TASK ITEM: Transcribe the listing below only from the line with "(400, 427) none" up to and including the line with "[605,841,735,857] TestCommmand): ->".
--- --- ---
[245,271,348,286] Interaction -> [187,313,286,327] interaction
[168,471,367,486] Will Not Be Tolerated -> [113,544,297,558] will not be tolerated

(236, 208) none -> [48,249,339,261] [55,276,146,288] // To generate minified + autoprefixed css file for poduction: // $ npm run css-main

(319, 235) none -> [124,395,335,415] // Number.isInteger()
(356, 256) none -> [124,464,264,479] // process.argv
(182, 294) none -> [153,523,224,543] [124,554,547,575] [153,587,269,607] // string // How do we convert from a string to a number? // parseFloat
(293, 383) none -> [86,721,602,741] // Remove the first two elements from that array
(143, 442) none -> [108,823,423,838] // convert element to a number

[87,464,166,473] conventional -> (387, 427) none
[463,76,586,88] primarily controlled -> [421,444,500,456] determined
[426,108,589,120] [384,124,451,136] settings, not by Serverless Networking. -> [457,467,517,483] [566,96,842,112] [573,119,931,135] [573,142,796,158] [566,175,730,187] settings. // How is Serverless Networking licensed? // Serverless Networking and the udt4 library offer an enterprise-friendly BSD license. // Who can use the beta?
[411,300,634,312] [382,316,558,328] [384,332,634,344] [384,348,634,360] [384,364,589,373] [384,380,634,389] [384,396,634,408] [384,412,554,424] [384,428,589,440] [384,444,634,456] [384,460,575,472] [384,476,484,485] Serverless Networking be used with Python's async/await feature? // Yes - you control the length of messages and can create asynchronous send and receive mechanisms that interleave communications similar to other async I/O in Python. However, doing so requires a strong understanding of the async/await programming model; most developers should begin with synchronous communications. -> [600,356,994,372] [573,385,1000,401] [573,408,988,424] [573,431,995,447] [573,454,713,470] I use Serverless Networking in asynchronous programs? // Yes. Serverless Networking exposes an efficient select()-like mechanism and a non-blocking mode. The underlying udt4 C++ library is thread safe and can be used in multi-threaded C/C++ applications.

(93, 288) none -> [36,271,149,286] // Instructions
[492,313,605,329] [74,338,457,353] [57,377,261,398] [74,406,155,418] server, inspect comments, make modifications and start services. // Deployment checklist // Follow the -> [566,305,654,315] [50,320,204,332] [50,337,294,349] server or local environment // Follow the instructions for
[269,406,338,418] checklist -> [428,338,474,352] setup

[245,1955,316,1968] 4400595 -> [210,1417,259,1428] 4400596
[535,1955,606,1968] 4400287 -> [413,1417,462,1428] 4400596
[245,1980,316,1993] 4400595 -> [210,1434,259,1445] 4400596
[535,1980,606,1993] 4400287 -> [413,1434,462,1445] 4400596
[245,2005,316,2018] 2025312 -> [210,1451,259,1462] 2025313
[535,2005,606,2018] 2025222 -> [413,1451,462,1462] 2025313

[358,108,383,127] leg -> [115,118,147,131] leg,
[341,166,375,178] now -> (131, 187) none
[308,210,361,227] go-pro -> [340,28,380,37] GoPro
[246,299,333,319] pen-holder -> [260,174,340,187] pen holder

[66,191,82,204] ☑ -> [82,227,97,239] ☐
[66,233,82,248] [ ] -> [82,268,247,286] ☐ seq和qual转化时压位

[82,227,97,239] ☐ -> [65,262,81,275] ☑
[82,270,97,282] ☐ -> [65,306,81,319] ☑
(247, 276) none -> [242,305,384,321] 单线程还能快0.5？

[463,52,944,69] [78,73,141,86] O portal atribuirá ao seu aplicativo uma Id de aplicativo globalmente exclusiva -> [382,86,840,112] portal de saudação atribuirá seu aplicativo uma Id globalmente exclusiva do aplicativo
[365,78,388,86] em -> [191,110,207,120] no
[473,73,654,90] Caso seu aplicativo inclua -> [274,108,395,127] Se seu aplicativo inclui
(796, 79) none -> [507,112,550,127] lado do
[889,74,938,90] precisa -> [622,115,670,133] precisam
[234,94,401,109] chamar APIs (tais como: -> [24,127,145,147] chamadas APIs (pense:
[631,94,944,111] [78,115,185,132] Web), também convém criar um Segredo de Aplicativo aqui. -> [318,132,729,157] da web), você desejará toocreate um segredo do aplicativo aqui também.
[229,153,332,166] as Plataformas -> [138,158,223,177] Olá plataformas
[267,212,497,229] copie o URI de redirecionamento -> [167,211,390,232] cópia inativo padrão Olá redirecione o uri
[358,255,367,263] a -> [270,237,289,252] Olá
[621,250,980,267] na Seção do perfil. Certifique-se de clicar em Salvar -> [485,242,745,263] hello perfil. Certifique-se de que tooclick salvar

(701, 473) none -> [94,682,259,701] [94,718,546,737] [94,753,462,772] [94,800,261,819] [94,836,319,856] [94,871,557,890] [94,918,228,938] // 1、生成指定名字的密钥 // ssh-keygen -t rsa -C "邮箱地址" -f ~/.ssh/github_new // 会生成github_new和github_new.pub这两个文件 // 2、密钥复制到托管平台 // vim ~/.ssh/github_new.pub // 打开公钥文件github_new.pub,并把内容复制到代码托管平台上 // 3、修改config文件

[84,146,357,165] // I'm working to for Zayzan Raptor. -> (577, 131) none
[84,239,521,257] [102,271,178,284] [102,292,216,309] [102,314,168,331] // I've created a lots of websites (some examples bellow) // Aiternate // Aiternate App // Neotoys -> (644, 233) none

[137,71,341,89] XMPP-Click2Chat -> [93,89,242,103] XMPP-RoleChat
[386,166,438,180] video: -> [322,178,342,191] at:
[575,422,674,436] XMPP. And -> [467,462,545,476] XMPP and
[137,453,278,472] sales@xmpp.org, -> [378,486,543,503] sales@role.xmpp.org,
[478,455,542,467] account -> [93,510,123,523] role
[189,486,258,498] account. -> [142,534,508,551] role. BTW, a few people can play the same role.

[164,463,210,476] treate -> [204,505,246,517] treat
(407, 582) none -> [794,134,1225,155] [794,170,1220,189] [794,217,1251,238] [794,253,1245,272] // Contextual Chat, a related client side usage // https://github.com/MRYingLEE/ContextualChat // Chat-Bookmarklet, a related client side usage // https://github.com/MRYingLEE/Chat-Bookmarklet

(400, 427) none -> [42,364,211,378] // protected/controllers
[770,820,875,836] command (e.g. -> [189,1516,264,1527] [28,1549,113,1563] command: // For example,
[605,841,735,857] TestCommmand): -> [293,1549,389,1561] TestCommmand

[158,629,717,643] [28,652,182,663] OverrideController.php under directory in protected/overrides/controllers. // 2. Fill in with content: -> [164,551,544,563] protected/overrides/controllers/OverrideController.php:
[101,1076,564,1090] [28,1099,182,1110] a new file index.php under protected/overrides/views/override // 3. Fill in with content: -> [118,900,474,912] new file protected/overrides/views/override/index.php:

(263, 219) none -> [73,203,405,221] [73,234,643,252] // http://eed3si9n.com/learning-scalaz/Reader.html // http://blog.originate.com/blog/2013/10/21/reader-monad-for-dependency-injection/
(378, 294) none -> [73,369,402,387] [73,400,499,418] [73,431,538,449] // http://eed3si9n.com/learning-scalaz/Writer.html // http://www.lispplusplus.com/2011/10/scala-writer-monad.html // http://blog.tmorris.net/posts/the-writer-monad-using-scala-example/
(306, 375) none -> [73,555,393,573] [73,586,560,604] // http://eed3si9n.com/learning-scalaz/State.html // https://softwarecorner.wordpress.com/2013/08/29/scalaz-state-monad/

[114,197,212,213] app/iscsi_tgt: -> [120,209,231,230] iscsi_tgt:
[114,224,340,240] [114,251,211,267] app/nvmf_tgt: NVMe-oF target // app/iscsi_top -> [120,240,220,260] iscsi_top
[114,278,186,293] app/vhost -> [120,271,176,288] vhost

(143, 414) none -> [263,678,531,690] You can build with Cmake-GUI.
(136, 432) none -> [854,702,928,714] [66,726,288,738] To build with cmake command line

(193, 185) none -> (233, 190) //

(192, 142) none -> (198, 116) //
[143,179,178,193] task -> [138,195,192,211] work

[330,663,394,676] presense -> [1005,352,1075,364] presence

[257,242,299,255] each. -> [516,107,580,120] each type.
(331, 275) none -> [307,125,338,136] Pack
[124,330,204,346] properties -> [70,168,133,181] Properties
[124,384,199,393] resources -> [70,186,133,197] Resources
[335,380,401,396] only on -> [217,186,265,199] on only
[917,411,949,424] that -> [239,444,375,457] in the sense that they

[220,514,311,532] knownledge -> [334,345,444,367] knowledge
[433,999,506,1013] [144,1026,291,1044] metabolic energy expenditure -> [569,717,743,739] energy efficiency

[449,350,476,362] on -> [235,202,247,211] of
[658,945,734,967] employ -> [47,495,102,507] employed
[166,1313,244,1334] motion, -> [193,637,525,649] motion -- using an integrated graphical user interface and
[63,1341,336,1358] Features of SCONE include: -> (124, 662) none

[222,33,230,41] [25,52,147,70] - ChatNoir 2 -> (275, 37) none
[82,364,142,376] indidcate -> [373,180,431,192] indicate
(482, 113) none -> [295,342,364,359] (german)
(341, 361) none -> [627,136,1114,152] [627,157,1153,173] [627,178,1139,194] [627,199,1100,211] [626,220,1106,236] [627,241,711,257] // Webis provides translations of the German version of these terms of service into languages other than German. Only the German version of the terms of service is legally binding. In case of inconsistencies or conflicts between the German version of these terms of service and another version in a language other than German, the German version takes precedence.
--- --- ---
TASK SOLUTION:
(400, 427) none -> [42,364,211,378] // protected/controllers
[770,820,875,836] command (e.g. -> [189,1516,264,1527] [28,1549,113,1563] command: // For example,
[605,841,735,857] TestCommmand): -> [293,1549,389,1561] TestCommmand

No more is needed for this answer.